Please repeat exactly the lines below from the one containing "Ibit Top: 5 x 995.00 = 4975.00 -> none" down to the one containing "total: 11551.50 -> 6399.44", both included, and nothing else.
-------- Source data
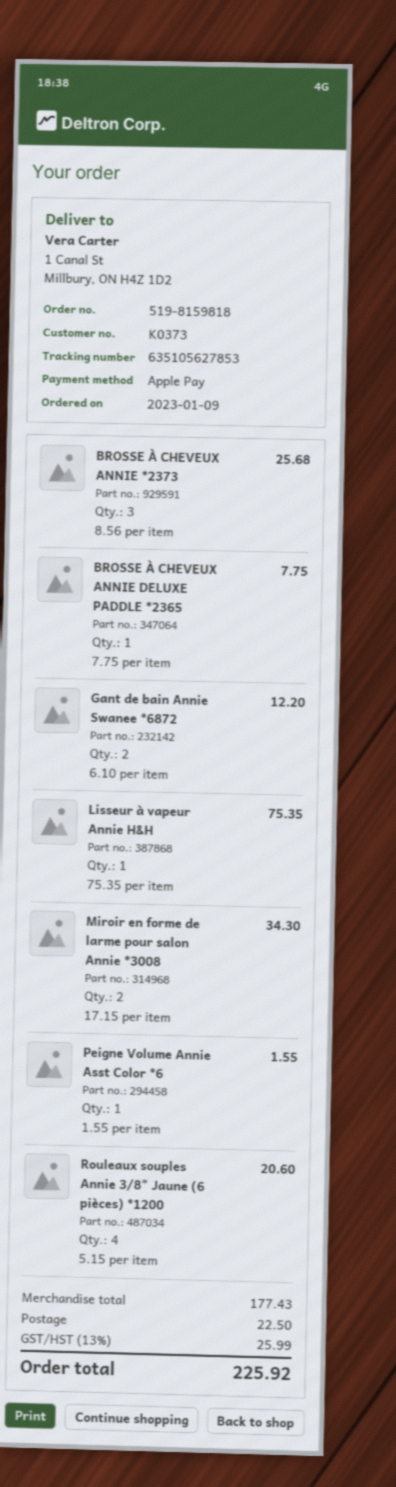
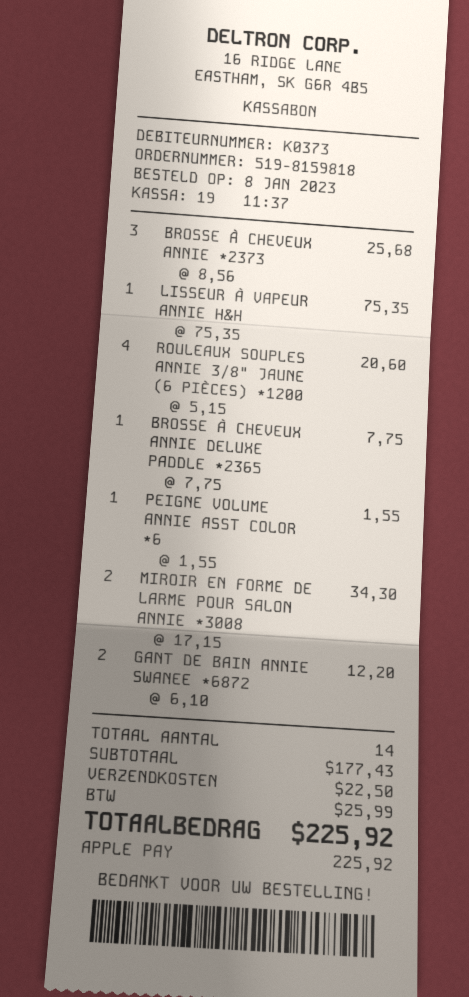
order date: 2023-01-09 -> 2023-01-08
----------------
-------- Source data
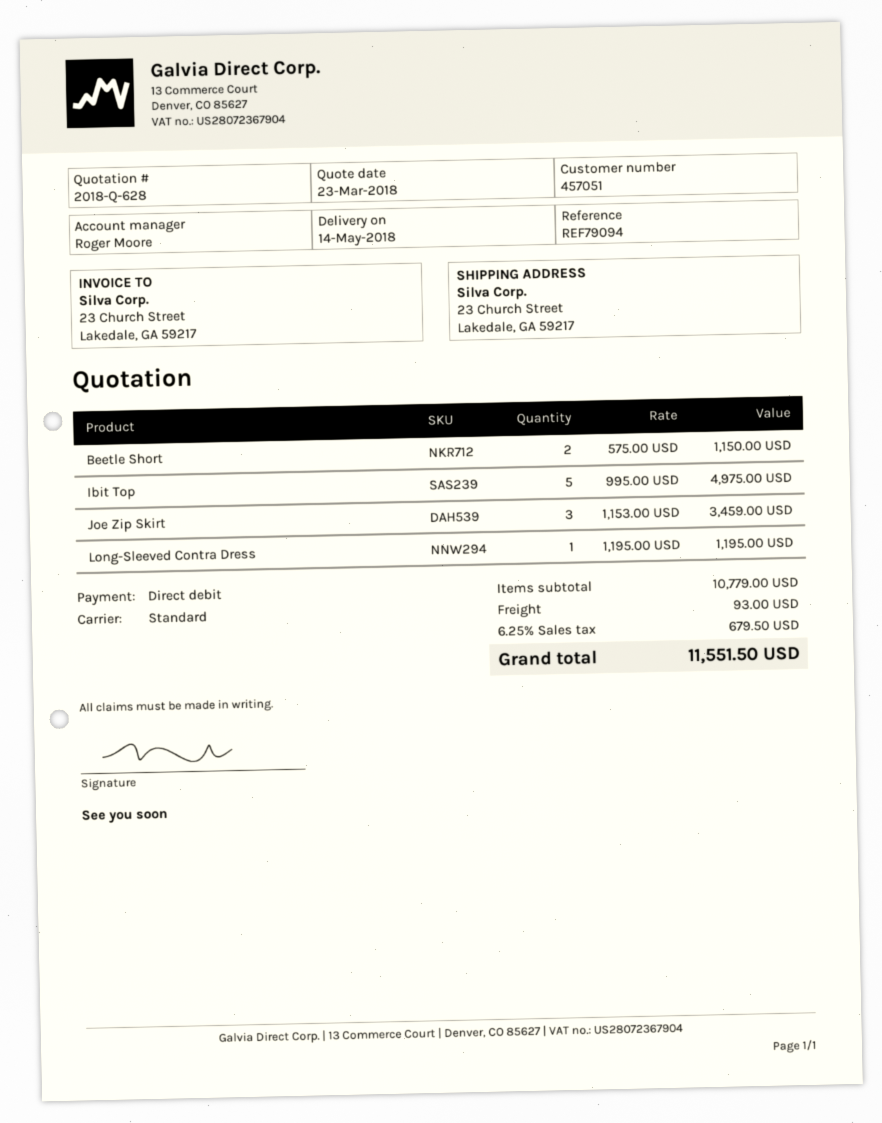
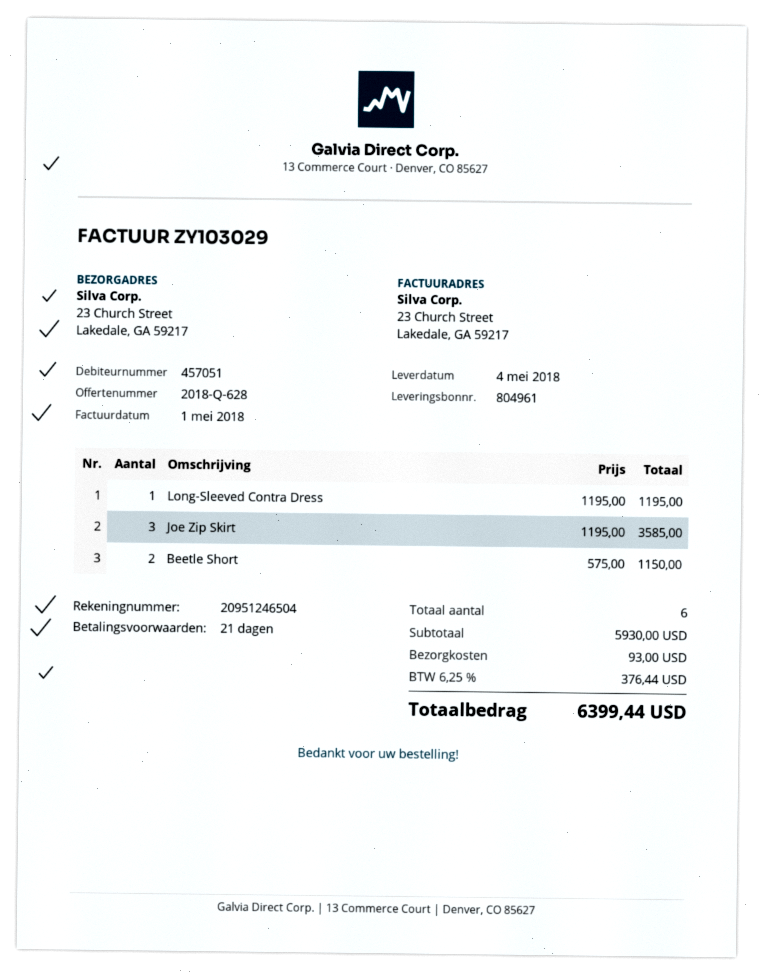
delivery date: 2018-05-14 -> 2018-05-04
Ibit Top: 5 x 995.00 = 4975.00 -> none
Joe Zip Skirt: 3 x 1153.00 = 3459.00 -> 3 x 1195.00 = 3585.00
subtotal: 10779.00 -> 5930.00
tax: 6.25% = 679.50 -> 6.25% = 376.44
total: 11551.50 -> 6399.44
----------------
Written response:
Ibit Top: 5 x 995.00 = 4975.00 -> none
Joe Zip Skirt: 3 x 1153.00 = 3459.00 -> 3 x 1195.00 = 3585.00
subtotal: 10779.00 -> 5930.00
tax: 6.25% = 679.50 -> 6.25% = 376.44
total: 11551.50 -> 6399.44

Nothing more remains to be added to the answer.